The basics of what you must accomplish are given to you by Atrus during the introductory sequence, after that you are on your own. Not completely alone, mind you, for during the game you will no doubt catch a glimpse of the odd villager or two, release a prisoner and generally be aware of the other inhabitants of Riven. In addition to the sea-creatures mentioned earlier you may also encounter a frog, a humming bird, a beetle on a gate post and other insects. All these little touches display more than just attention to detail, they contribute wonderfully to the feeling that you have entered a living world with its own ecosystem and history.
Riven, like Myst, is a first-person perspective game where your character is not identified in any way. The interface is easy to use point and click and you can press the space bar to skip video sequences you may already have seen such as travelling between islands. There is also a useful 'zip' feature that allows you to quickly move between locations you have already explored, though I would urge caution in using this unless you are sure that you have searched everywhere thoroughly beforehand. There is a limited inventory of sorts, but this is not an inventory-based game. You won't be picking up items to use in another location. Sadly, there is no option for on screen text when Atrus, Gehn and Catherine speak to you so players with hearing difficulties will miss out, as they will when it comes to solving two of the puzzles which are based on sounds.
There have been reports of bugs with this first release and a patch is already available to fix up some problems. However, I can only say that the game gave me no trouble whatsoever, even without the patch. It installed easily and ran perfectly on my system, I can't recall even a single lock up.
If I can be allowed to express some slight disappointment it is only that I was not permitted to explore a couple of intriguing locations and the ending seemed to come in a rush as everything fell into place.
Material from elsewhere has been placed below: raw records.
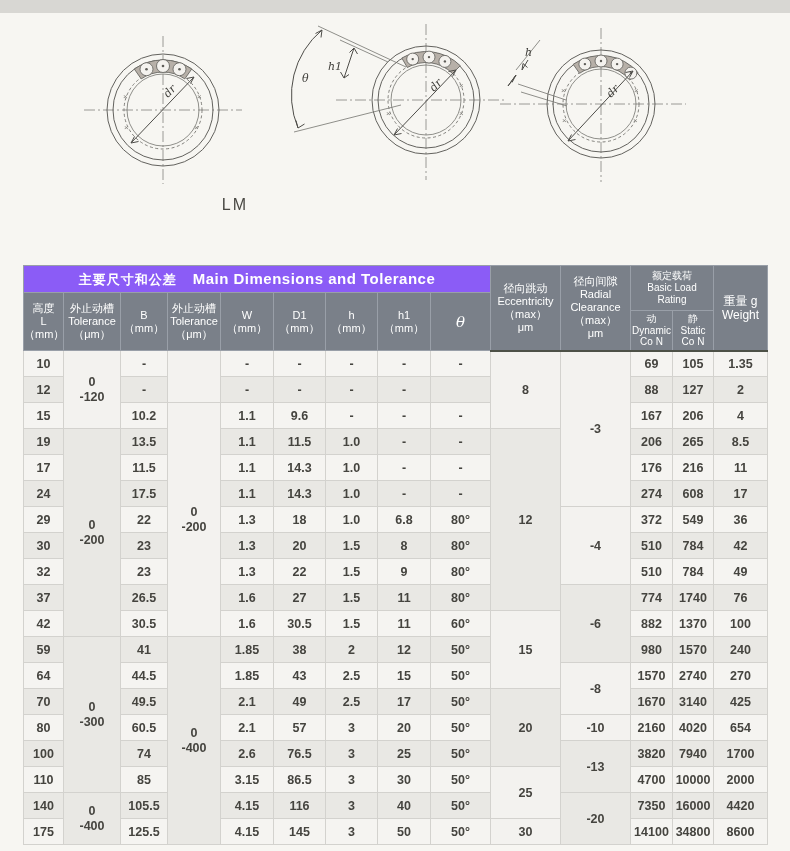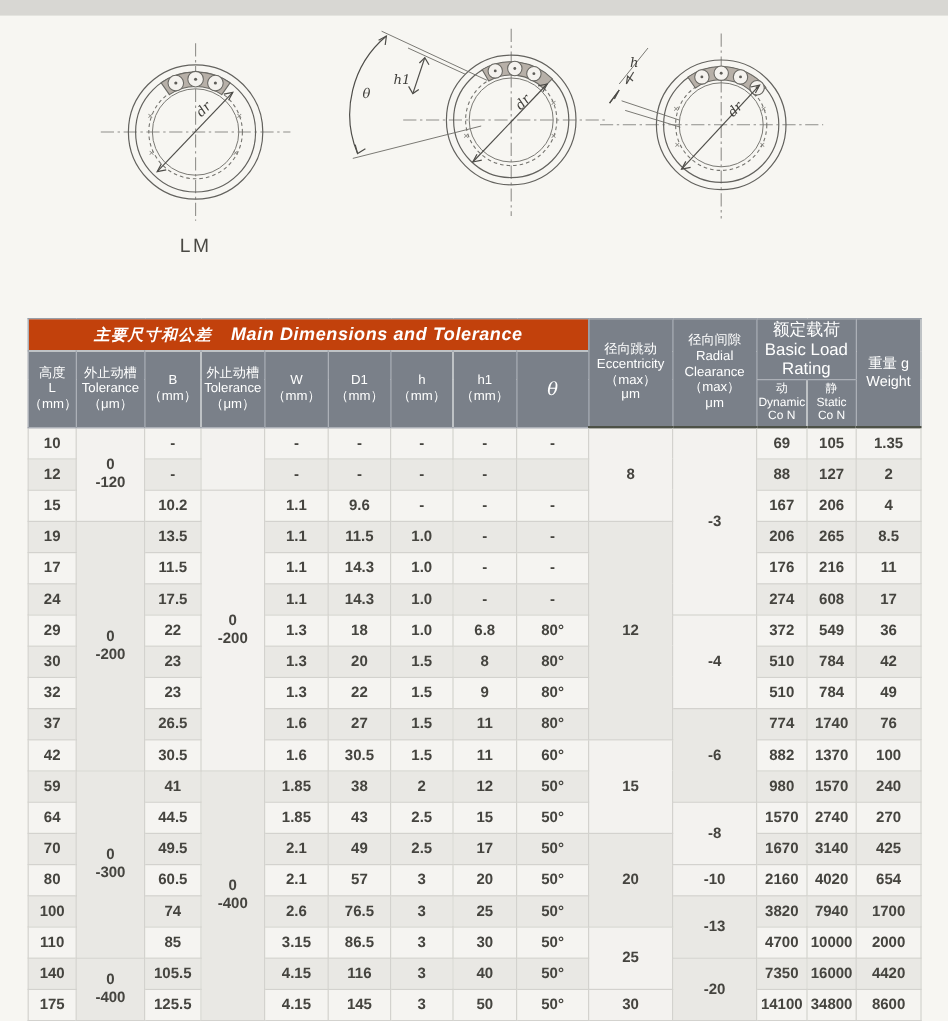"LM" figcaption { text-align: none -> right }
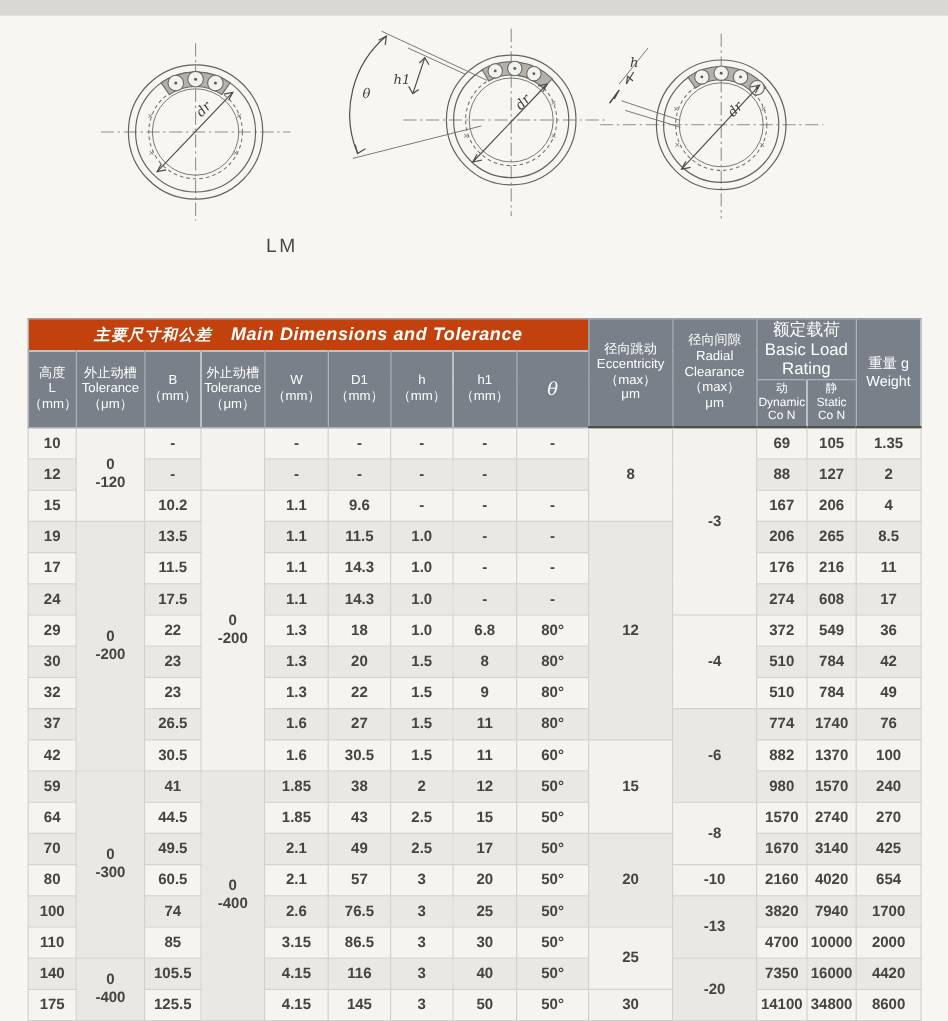"主要尺寸和公差 Main Dimensions and Tolerance" th.title-cell { background: #c2410c -> #8b5cf6; font-style: italic -> none }
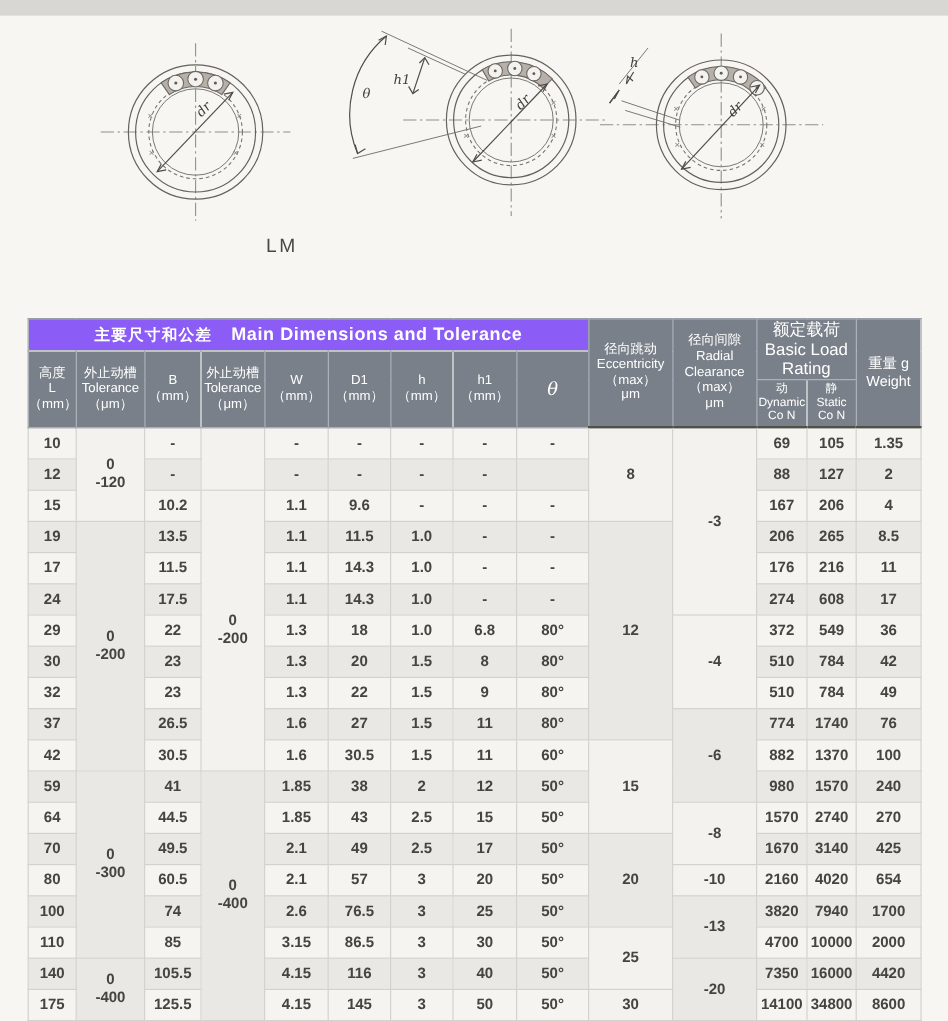"额定载荷" th.pre { font-size: 14px -> 10px }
Or perhaps it is simply that I didn't want it to end. Overall, I found Riven to be more engaging and less 'sterile' than Myst and though the puzzles in Riven may have been a little easier I liked the way they were integrated within the game. Personally, I thoroughly enjoyed it and it was well worth the wait. It's a perfect game for fans of this type of adventure and deserves to be every bit as popular as Myst.
See the metzomagic.com Riven walkthrough.
Copyright © Gordon Aplin 1997.
All rights reserved.
Windows 95: 100Mhz Pentium or faster, 16 MB RAM, Minimum 75 MB hard disk space, 4XCD-ROM drive or faster, 640 x 480 display, High Colour, Windows compatible sound device, Video and sound cards compatible with DirectX.
Macintosh: Mac OS required, System 7.5 or higher, 90Mhz PowerPC or faster, 9 MB RAM free, Minimum 65 MB hard disk space, 4XCD-ROM drive or faster, 640 x 480 display, thousands of colours.